Data to use Start Marker

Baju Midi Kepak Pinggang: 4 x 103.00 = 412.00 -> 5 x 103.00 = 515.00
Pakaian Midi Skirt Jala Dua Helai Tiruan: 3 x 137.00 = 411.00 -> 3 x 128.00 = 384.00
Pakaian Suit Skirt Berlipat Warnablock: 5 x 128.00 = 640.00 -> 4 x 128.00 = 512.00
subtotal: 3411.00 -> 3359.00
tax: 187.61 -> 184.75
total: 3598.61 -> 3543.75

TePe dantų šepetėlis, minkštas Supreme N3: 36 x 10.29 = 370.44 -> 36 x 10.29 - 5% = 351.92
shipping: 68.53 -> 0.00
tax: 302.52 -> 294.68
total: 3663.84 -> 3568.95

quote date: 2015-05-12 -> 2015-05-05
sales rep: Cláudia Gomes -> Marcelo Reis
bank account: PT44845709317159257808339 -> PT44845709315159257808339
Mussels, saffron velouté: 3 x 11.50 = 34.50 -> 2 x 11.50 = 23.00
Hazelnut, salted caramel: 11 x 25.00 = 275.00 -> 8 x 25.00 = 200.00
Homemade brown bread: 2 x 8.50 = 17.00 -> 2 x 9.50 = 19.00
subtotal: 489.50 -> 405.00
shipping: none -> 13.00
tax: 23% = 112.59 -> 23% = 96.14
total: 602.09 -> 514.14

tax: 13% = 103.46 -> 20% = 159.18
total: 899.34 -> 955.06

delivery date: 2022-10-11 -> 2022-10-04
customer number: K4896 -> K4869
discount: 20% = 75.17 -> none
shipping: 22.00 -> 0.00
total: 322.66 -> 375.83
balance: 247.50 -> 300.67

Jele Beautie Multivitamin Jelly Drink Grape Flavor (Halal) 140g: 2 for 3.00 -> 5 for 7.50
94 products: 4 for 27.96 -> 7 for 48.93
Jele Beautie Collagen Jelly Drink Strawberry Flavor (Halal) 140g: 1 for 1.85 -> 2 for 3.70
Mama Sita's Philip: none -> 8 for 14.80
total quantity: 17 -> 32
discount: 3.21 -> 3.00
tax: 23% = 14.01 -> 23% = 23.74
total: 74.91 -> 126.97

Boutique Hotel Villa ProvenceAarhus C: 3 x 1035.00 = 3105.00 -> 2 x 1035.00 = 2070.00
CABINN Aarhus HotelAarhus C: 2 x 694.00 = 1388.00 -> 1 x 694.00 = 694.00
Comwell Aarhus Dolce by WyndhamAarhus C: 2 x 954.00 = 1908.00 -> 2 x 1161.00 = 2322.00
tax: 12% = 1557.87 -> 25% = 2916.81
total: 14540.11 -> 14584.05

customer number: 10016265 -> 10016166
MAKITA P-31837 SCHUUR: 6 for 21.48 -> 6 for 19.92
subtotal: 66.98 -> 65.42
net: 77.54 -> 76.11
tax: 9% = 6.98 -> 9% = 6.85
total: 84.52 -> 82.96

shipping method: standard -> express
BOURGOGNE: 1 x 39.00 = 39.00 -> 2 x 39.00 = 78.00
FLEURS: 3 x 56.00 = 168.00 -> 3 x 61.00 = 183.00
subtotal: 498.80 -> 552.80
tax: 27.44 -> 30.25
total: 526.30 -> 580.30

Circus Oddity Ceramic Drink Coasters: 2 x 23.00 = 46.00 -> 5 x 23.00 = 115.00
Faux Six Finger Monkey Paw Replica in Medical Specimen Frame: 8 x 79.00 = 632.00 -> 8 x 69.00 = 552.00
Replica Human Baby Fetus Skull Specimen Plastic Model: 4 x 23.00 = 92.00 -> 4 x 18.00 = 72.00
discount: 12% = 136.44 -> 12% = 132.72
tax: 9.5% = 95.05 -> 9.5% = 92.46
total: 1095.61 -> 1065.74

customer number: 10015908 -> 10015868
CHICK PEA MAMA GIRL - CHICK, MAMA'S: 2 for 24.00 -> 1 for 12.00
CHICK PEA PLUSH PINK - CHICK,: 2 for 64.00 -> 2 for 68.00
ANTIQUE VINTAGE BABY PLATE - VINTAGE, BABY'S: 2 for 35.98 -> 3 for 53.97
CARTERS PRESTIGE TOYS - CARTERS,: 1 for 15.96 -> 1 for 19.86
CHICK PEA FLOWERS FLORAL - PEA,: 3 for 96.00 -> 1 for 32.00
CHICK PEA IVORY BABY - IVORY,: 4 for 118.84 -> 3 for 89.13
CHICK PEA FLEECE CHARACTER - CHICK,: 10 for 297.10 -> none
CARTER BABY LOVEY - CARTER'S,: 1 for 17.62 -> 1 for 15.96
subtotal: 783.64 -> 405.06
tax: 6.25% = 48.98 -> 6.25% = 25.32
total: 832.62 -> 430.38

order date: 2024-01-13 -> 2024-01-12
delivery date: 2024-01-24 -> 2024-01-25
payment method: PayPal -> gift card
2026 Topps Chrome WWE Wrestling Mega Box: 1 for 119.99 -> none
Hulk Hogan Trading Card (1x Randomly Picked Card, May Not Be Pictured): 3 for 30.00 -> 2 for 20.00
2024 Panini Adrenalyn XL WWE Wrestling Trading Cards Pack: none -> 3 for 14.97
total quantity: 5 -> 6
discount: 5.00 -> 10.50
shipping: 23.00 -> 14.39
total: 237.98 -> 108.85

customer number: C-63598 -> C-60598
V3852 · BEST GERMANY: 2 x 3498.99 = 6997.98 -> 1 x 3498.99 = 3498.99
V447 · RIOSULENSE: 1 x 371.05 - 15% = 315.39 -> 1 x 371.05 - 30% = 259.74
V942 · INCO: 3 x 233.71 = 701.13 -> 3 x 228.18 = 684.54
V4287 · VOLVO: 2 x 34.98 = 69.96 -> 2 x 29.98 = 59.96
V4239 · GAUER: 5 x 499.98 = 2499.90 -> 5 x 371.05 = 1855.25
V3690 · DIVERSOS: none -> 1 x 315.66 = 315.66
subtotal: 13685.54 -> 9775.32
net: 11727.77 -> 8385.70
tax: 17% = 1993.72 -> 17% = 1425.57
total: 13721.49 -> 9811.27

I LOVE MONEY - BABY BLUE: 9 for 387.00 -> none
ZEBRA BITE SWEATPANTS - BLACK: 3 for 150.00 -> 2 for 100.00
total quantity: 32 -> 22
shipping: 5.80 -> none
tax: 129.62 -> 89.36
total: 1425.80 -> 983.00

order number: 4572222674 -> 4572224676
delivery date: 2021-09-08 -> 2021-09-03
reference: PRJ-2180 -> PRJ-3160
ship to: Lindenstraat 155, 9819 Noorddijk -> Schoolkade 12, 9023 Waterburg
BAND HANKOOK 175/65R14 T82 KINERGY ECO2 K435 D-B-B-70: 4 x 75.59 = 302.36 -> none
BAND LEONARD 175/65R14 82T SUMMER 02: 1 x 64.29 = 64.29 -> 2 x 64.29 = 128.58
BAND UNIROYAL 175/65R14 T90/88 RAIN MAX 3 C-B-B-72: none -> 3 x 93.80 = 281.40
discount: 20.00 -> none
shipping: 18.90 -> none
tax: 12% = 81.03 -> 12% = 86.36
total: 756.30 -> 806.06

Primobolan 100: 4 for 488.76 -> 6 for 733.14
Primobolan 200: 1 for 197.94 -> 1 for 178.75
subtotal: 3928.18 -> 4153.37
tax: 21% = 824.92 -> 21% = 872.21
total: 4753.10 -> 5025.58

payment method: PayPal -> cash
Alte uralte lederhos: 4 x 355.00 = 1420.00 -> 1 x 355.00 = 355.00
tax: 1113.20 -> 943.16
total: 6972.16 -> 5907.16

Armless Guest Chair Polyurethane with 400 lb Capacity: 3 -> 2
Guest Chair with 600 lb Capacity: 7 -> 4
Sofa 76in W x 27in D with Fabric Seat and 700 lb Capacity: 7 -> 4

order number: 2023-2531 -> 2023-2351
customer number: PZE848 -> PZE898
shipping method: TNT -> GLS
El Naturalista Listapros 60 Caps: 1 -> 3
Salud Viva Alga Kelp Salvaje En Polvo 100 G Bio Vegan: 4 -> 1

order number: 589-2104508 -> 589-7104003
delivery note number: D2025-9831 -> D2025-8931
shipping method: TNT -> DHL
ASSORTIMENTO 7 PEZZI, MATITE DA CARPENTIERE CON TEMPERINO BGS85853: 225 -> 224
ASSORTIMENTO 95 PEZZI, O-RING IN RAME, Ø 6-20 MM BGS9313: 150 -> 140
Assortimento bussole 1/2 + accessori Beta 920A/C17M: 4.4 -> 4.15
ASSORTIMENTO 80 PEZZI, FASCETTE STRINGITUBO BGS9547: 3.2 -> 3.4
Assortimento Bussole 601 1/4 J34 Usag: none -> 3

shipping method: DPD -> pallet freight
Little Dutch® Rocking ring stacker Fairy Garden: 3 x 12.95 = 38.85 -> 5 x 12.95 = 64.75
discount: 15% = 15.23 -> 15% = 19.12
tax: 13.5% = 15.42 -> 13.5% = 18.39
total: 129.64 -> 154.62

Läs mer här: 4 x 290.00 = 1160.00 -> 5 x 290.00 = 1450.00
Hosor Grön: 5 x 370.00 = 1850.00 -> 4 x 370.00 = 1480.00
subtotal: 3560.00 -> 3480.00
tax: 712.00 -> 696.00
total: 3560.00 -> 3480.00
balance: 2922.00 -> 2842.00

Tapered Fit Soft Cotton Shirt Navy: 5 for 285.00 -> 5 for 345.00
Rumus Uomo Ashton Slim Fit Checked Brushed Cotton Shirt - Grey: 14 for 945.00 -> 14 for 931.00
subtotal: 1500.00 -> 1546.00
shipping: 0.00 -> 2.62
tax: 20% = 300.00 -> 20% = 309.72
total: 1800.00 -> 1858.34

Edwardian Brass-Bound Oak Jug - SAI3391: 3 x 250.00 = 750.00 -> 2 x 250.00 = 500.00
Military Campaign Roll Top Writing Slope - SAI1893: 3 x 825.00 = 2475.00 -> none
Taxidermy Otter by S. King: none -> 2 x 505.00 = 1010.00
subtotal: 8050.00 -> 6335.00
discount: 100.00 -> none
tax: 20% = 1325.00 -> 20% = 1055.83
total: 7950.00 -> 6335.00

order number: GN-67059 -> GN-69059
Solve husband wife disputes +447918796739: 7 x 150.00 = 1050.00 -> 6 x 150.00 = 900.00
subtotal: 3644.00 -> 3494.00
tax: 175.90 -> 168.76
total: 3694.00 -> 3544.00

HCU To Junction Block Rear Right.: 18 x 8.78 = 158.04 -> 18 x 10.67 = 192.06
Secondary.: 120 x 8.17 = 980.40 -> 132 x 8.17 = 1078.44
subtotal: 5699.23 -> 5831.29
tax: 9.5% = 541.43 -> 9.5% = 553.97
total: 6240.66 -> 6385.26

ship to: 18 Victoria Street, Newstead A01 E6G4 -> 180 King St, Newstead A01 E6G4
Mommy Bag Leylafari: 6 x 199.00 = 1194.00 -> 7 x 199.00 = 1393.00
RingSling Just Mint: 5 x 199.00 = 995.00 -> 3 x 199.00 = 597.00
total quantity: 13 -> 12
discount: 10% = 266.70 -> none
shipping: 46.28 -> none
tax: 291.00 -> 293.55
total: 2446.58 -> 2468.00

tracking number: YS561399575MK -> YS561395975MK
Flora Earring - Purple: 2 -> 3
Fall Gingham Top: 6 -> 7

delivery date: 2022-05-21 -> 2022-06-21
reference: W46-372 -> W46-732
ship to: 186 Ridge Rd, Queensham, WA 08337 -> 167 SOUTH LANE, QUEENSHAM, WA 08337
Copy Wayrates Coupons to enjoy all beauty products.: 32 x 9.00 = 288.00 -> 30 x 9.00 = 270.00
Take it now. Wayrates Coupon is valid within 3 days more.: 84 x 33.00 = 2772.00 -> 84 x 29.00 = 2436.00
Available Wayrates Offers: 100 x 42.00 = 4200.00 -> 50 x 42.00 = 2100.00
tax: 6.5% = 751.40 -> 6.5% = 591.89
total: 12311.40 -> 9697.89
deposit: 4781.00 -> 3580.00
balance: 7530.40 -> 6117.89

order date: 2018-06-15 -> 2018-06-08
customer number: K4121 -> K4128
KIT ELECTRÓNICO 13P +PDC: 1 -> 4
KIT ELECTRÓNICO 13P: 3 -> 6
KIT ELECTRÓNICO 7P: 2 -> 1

Data to use End Marker

• _Task details_: Only the lines above starting at the one containing "CHICK PEA PLUSH" and ending at the one containing "CHICK PEA IVORY", both included, are to be returned, exactly as they read.

• _Solution to the exercise_:
CHICK PEA PLUSH PINK - CHICK,: 2 for 64.00 -> 2 for 68.00
ANTIQUE VINTAGE BABY PLATE - VINTAGE, BABY'S: 2 for 35.98 -> 3 for 53.97
CARTERS PRESTIGE TOYS - CARTERS,: 1 for 15.96 -> 1 for 19.86
CHICK PEA FLOWERS FLORAL - PEA,: 3 for 96.00 -> 1 for 32.00
CHICK PEA IVORY BABY - IVORY,: 4 for 118.84 -> 3 for 89.13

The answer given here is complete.